Mr. Bennett: (opens his mouth to say something, but then closes it and
resumes eating his pizza)
Leo: (gasps, pointing at Mr. Barker) "IT'S THE GHOST OF MR. BARKER!"
Mr. Barker: (stops chewing) "What?"
Eddie: "MR. BARKER'S GHOST!"
Mr. Barker: "But I'm not dead."
Mr. Bennett: "Well, you kind of wrote on the overhead in class, and everyone
thought that you were dead."
Mr. Barker: "And why is that?"
Mr. Bennett: "......"
Mr. Barker: (turns to Leo)
Leo: (conjures a blanket, holding it up under her nose) "I see stupid
people...."
Mr. Bennett: "How often?"
Leo: "All the time. They walks around like normal people....they don't know
that they're stupid. AHHH! There's one there!" (jumps and points at Selphie)

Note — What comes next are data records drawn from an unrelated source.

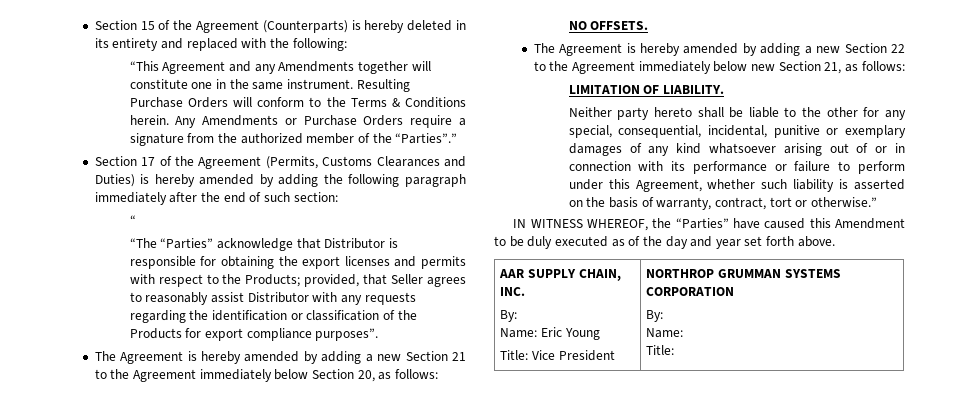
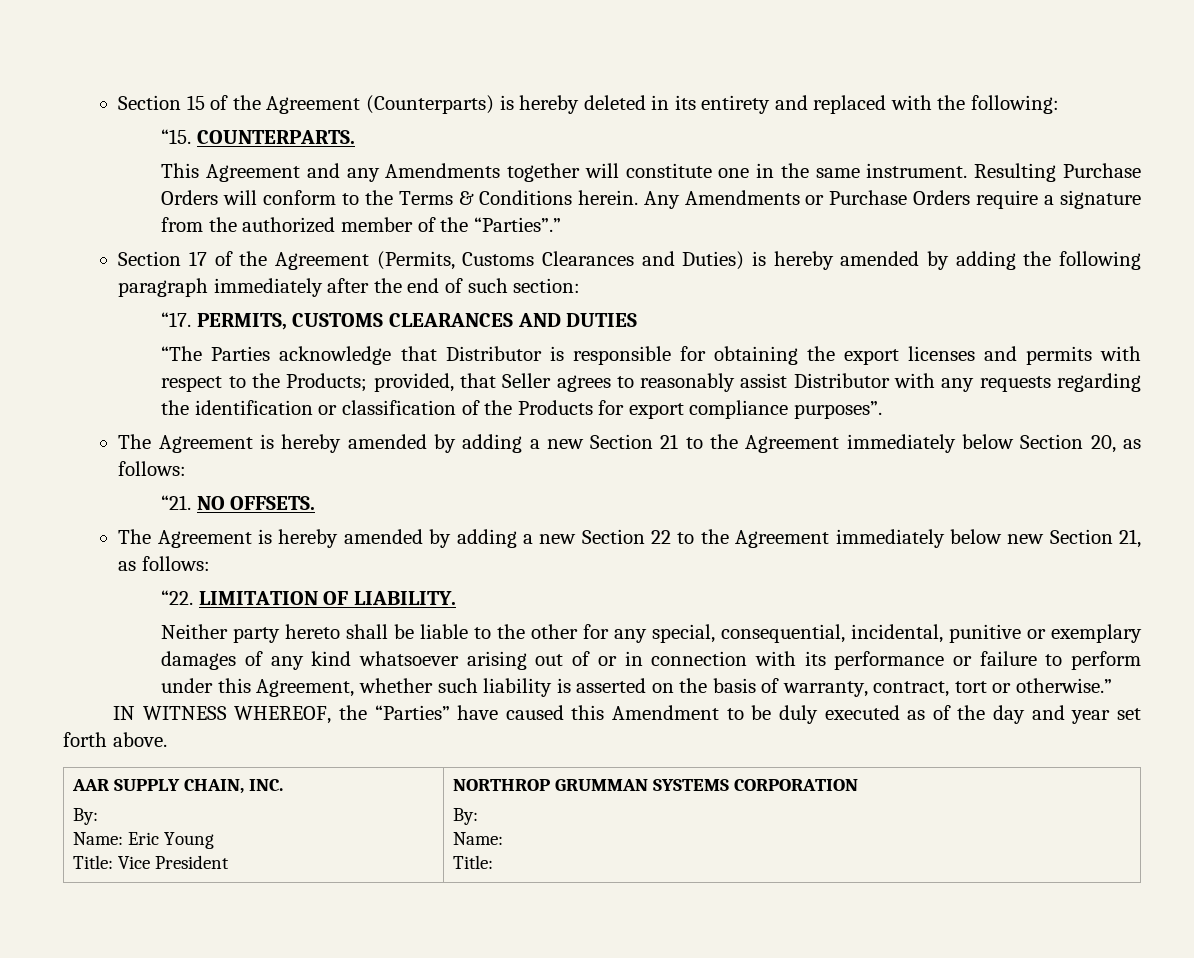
- “This Agreement and any Amendments together will constitute one in the same instrument.
+ “15. COUNTERPARTS.
+ This Agreement and any Amendments together will constitute one in the same instrument.
- “
+ “17. PERMITS, CUSTOMS CLEARANCES AND DUTIES
- “The “Parties” acknowledge that Distributor is responsible for obtaining the export licenses and permits with respect to the Products; provided, that Seller agrees to reasonably assist Distributor with any requests regarding the identification or classification of the Products for export compliance purposes”.
+ “The Parties acknowledge that Distributor is responsible for obtaining the export licenses and permits with respect to the Products; provided, that Seller agrees to reasonably assist Distributor with any requests regarding the identification or classification of the Products for export compliance purposes”.
- NO OFFSETS.
+ “21. NO OFFSETS.
- LIMITATION OF LIABILITY.
+ “22. LIMITATION OF LIABILITY.

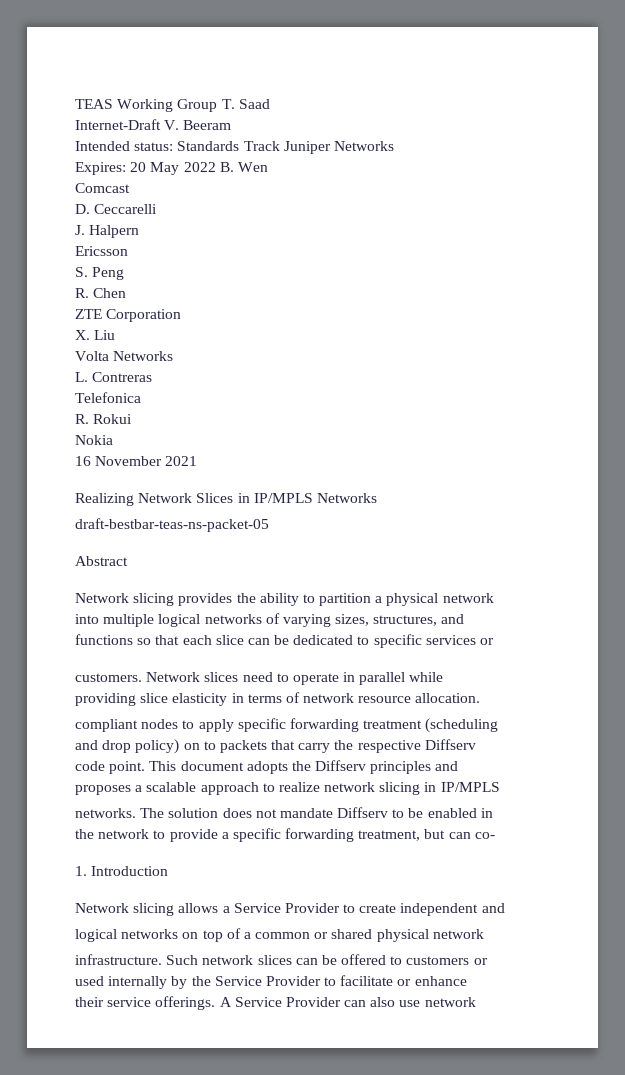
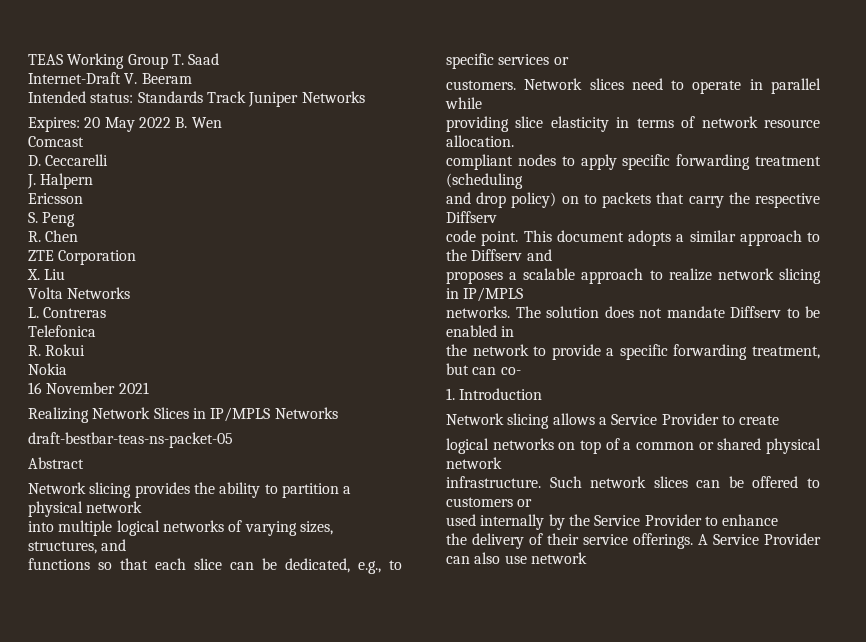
- functions so that each slice can be dedicated to specific services or
+ functions so that each slice can be dedicated, e.g., to specific services or
- This document adopts the Diffserv principles and
+ This document adopts a similar approach to the Diffserv and
- Network slicing allows a Service Provider to create independent and
+ Network slicing allows a Service Provider to create
- used internally by the Service Provider to facilitate or enhance
+ used internally by the Service Provider to enhance
- their service offerings.
+ the delivery of their service offerings.

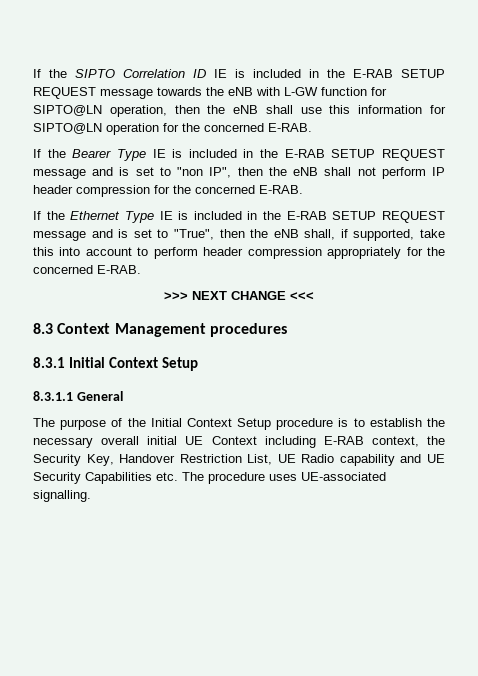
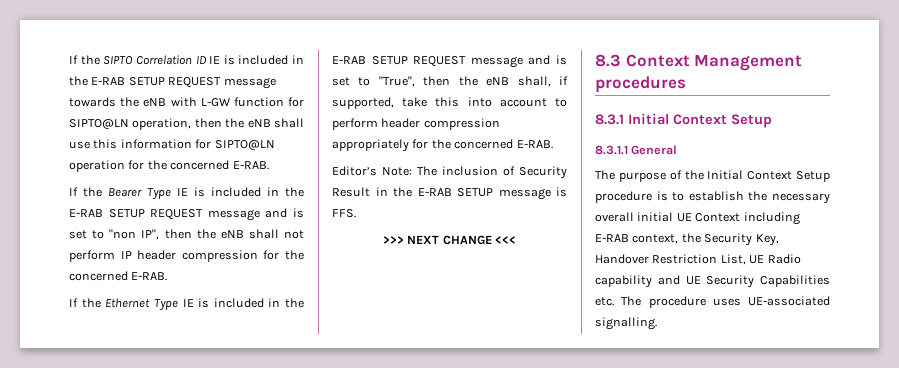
+ Editor’s Note: The inclusion of Security Result in the E-RAB SETUP message is FFS.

Selphie: "Gah?" (cocks her head and walks out the door)
Mr. Graves: (walks in in a Hawaiian shirt and shorts)
Leo: "I knew it...."
Eddie: "I ALWAYS KNEW IT!"
Mr. Graves: "What?"
Leo&Eddie: "HE'S A SURFER!"
(Quistis, Seifer, and Zell walk into the restraunt)
Leo: "Hey, wanna know a three blonde joke?"
Squall: ".....no."
Leo: "Too bad."
All: "....."
Leo: "What was it again?"
All: "......"
Leo: "Oh yeah, I remember. What do you get when you put three blondes in
one room?"
Irvine: "An insane author?"
Leo: "Hey, I'm not a blonde!"
Zell, Quistis, and Seifer: "A pointless conversation?"
Leo: "Oh my gawd they actually got it!"
Eddie: "How surprising."
Moombas: (run to Mr. Bennett) "Laguna!"
Mr. Bennett: "What are these?"
Moombas: "Laguna!"
Mr. Bennet: "What's a 'Laguna'?"
Moombas: "Laguna!"
Mr. Bennett: "Someone help me out here?"
Moombas: "LAGUNA!" (carry Mr. Bennett off)
Mr. Bennett: "I DUNWANNAAAAAAA!" (is carried off out the restraunt door)
Mr. Graves: "Did I just....miss something?"
Leo: "Not a thing."
==....to be continued....==
Will Mr. Bennett ever be saved from the Moombas? What are the Moombas
planning to do? Are they going to sacrifice him to Laguna himself? Will Zell
ever get his hot dogs instead of pizza? Will I ever stop asking these stupid
questions? Stay tuned to find out!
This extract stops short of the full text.